Information supplied:
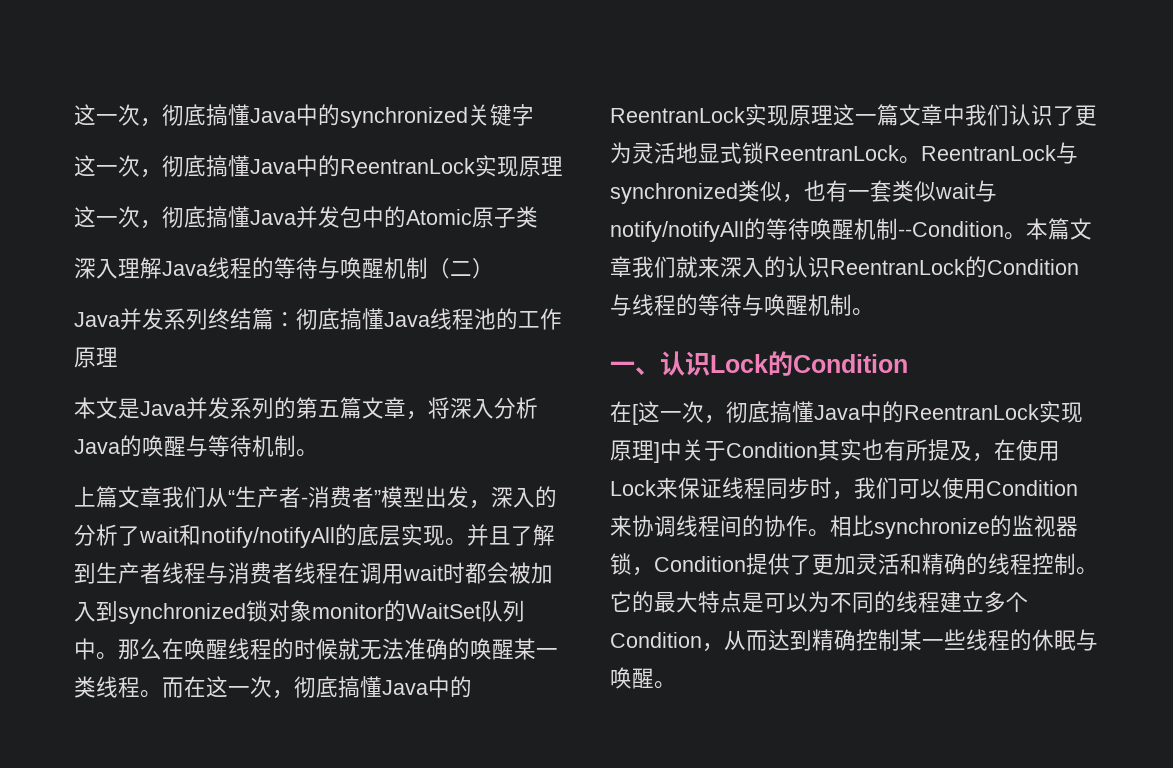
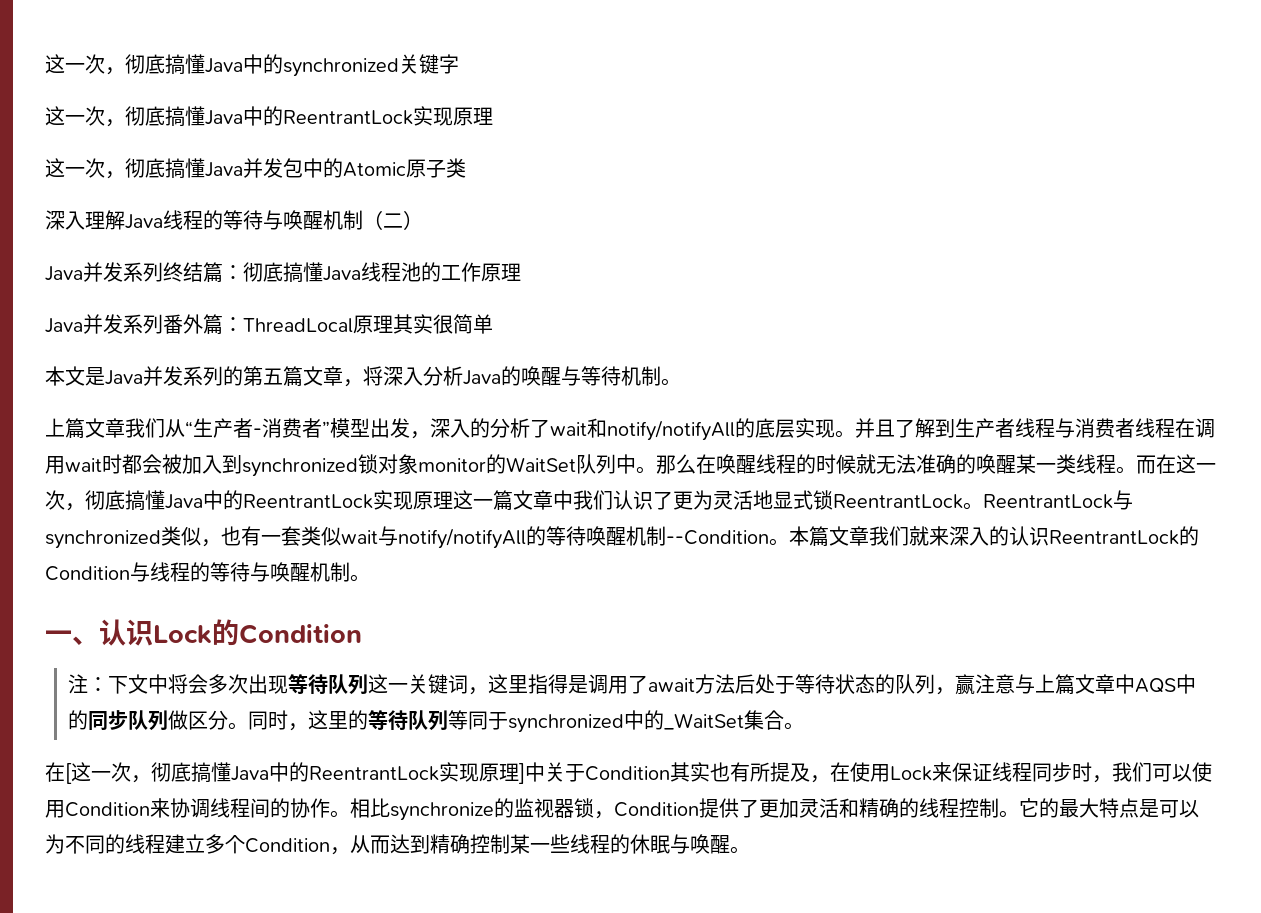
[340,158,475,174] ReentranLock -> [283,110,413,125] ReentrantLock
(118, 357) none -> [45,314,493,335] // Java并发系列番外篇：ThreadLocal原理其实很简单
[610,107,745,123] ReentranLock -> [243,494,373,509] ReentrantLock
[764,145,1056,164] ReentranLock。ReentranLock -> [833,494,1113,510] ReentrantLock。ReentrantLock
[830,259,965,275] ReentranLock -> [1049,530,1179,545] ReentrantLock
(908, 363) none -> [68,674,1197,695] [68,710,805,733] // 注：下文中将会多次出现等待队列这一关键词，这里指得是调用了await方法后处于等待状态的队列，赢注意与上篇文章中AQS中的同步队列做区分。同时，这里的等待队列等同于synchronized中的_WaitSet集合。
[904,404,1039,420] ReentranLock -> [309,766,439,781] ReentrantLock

Task to complete:
Write out exactly the lines from the line containing "[764,145,1056,164] ReentranLock。ReentranLock ->" to the end of the listing above, both included, and nothing else.

Completed exercise:
[764,145,1056,164] ReentranLock。ReentranLock -> [833,494,1113,510] ReentrantLock。ReentrantLock
[830,259,965,275] ReentranLock -> [1049,530,1179,545] ReentrantLock
(908, 363) none -> [68,674,1197,695] [68,710,805,733] // 注：下文中将会多次出现等待队列这一关键词，这里指得是调用了await方法后处于等待状态的队列，赢注意与上篇文章中AQS中的同步队列做区分。同时，这里的等待队列等同于synchronized中的_WaitSet集合。
[904,404,1039,420] ReentranLock -> [309,766,439,781] ReentrantLock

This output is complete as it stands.